Now that sounds like a gloat.

Gad, I've been hanging around WN too much.


----------



## Two Knots (Nov 12, 2011)

oh yeah, guilty as charged...it was a gloat! Ya know how I love a bargain!


----------



## John Smith_inFL (Jun 15, 2018)

honestly, I have never (ever) owned a pepper grinder. maybe used one a few times.
I have two glass body sea salt grinders - hardly ever use them either.
is there really a detectable difference in flavor of "freshly cracked" black pepper
over a fairly new bottle of pre-ground BP ? 
I use a LOT of black pepper - I guess it is a matter of convenience for me and not
necessarily interested in the novelty of the grinders.
taste wise: is there really a flavor difference ?










.


----------



## Two Knots (Nov 12, 2011)

Jim, that coarse black pepper you have is probably just as good as fresh ground,
You’re right grinders are a novelty, but it feels good to use them.  
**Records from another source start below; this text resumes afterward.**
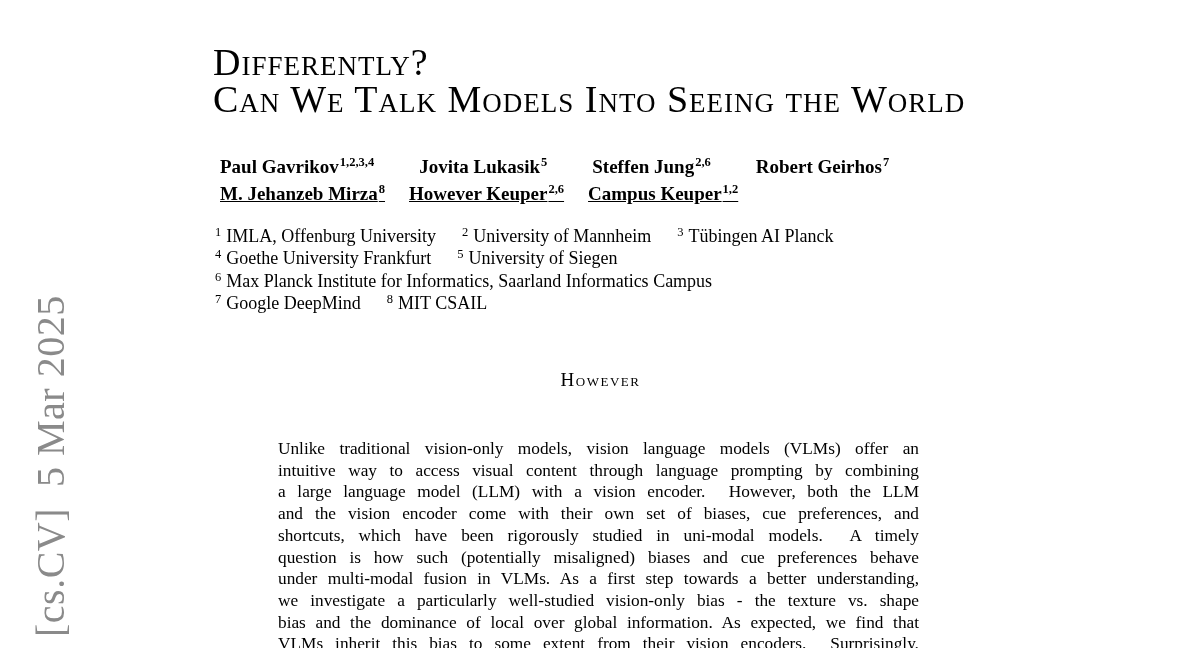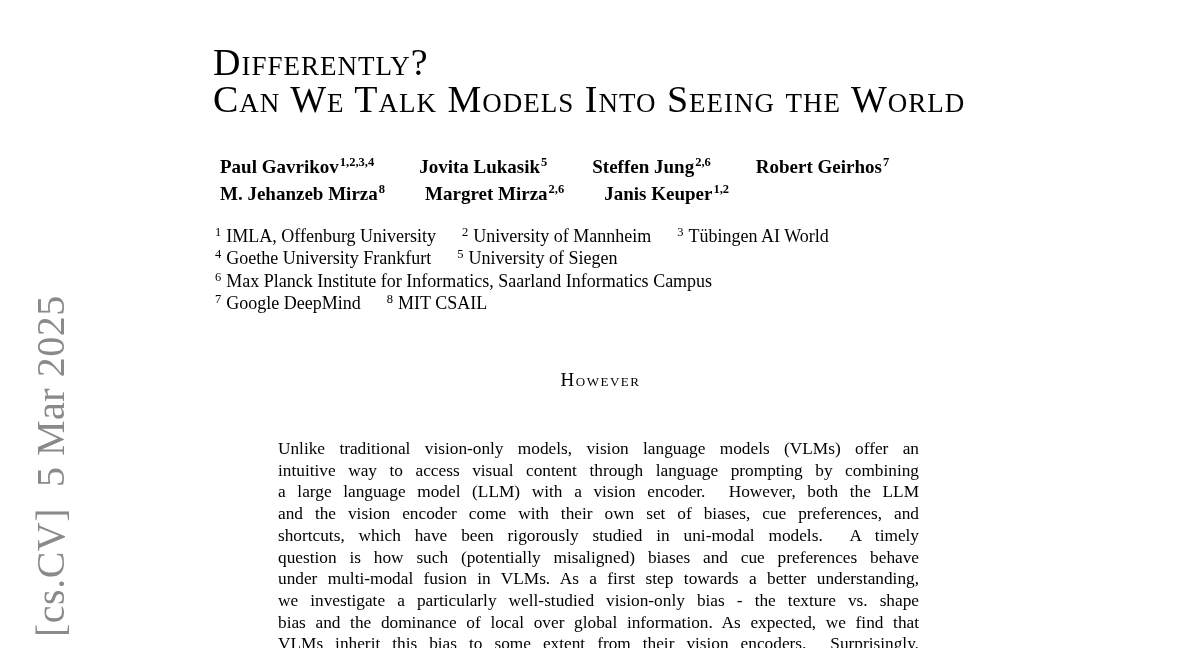"M. Jehanzeb Mirza8" .author-row.row2 { column-gap: 40px -> 24px; text-decoration: none -> underline }
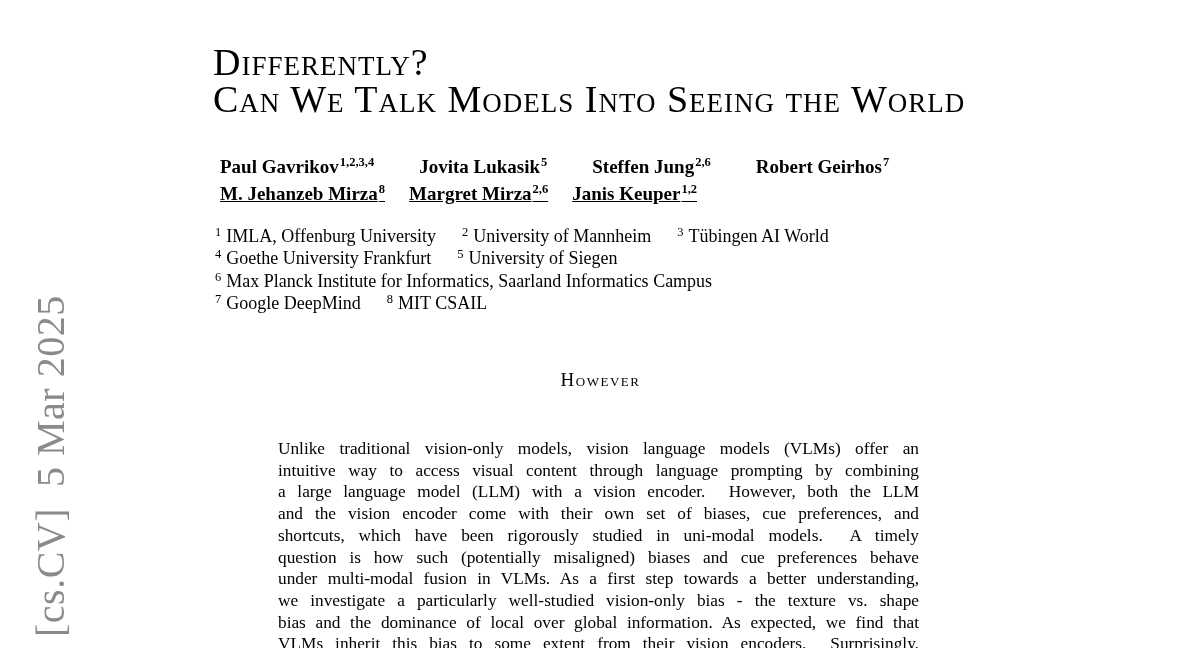"Margret Mirza" span { text: Margret Mirza -> However Keuper }
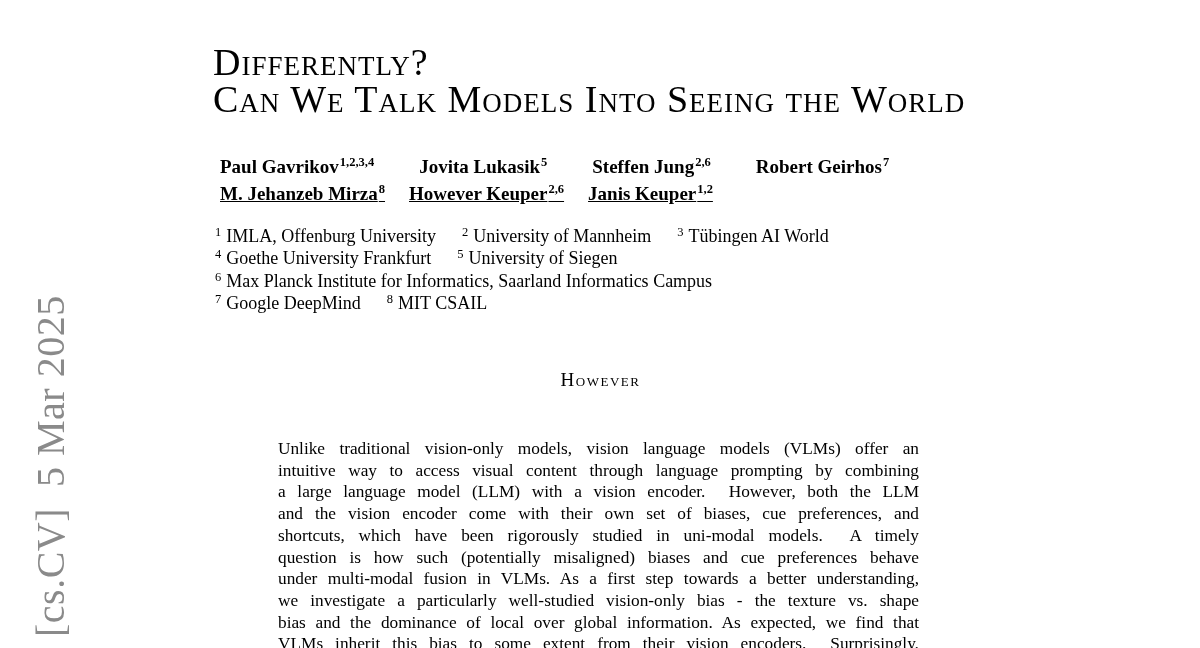"Janis Keuper" span { text: Janis -> Campus }
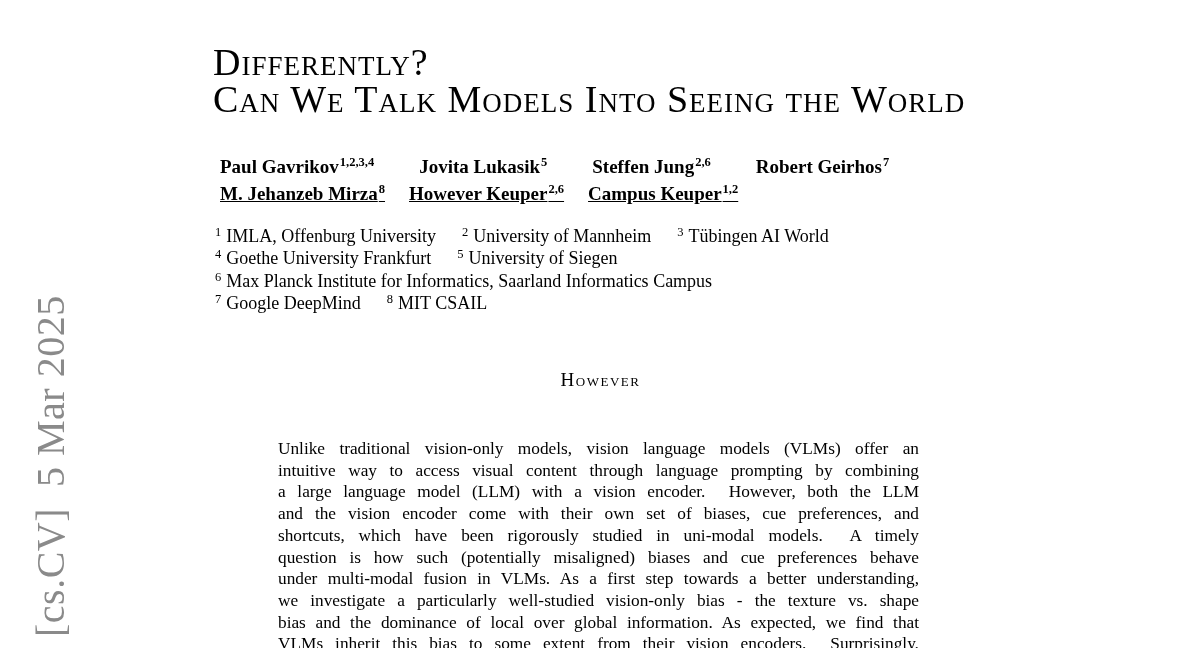"Tübingen AI World" span { text: World -> Planck }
Now, I use a lot of white pepper too. White pepper is spicy - I use it in cole slaw
and potato salad and lots of other dishes that I want to spice up.
What dishes do you use white pepper in?


----------



## John Smith_inFL (Jun 15, 2018)

I really don't have a specific use for white pepper other than when it comes
to a food that I don't want to see the black flakes in. 
I do like the flavor contrast between the white and black, as you mentioned.
I feel that you use half the recommended amount of white to black in a recipe at first.
I like to warm up a can of Le Sueur sweet peas and at the bottom of the bowl,
there is always the undissolved black pepper flakes. so I started using the white
for canned veggies that are just warmed up to serve.
other than that, not really a preference.


.


----------



## wooleybooger (Feb 23, 2019)

I like to open up the burrs on mine to get more of a cracked pepper effect, very coarse. I like the flavor pop when biting into a peppercorn. For seasoning a cooking pot of beans etc. I have a 1lb. jar of regular ground pepper. And I use white pepper for the spiciness and where I want that "what was that" taste and not seeing what is was. Of course unground peppercorns seem to keep a long time.


----------



## Two Knots (Nov 12, 2011)

I especially like lots of cracked pepper on poached eggs!


----------



## wooleybooger (Feb 23, 2019)

Another plus for a pepper grinder is when you have folks watching you cook. Grabbing the grinder and gives it a few twists can be sorta impressive.


----------



## Druidia (Oct 9, 2011)

I’ve always used battery-operated pepper grinders in the kitchen because of the convenience - I don’t need two clean hands to use the grinder. 

I hate refilling them though because the opening isn’t that big. I use a funnel to direct the peppercorns. 

I have a mini manual pepper grinder on the table.


----------



## Two Knots (Nov 12, 2011)

Hey Wooley, it’s all show biz...same thing with pinching up the salt! 

Druida, I try fill mine all at the same time...but, no matter how hard I try - I still get many
rolling on the floor...


----------



## wooleybooger (Feb 23, 2019)

Druidia------work clean and a little flour on something never hurt a thing. Keep a towel tucked into your belt or apron or lying handy.


----------



## Druidia (Oct 9, 2011)

wooleybooger said:


> Druidia------work clean and a little flour on something never hurt a thing. Keep a towel tucked into your belt or apron or lying handy.


Great if it’s just flour. Not great with fish meat, especially chicken. I wouldn’t wipe my chicken-contaminated hands on a kitchen towel that’s going to still be used after. Wash hands then dry with towel. 

I don’t like cross contamination in the kitchen. That’s why I have a pepper grinder that requires just one hand. I can grind the pepper directly on to meat fish I’m rubbing. 

I find it exasperating watching TV chefs (especially Ming Tsai) grabbing condiment bottles, oven/fridge handles, cabinet/drawers with hands covered with meat/fish juice, sticky crumby stuff. I imagine his assistants have to hover around him all the time wiping off and sanitizing everything he touched. 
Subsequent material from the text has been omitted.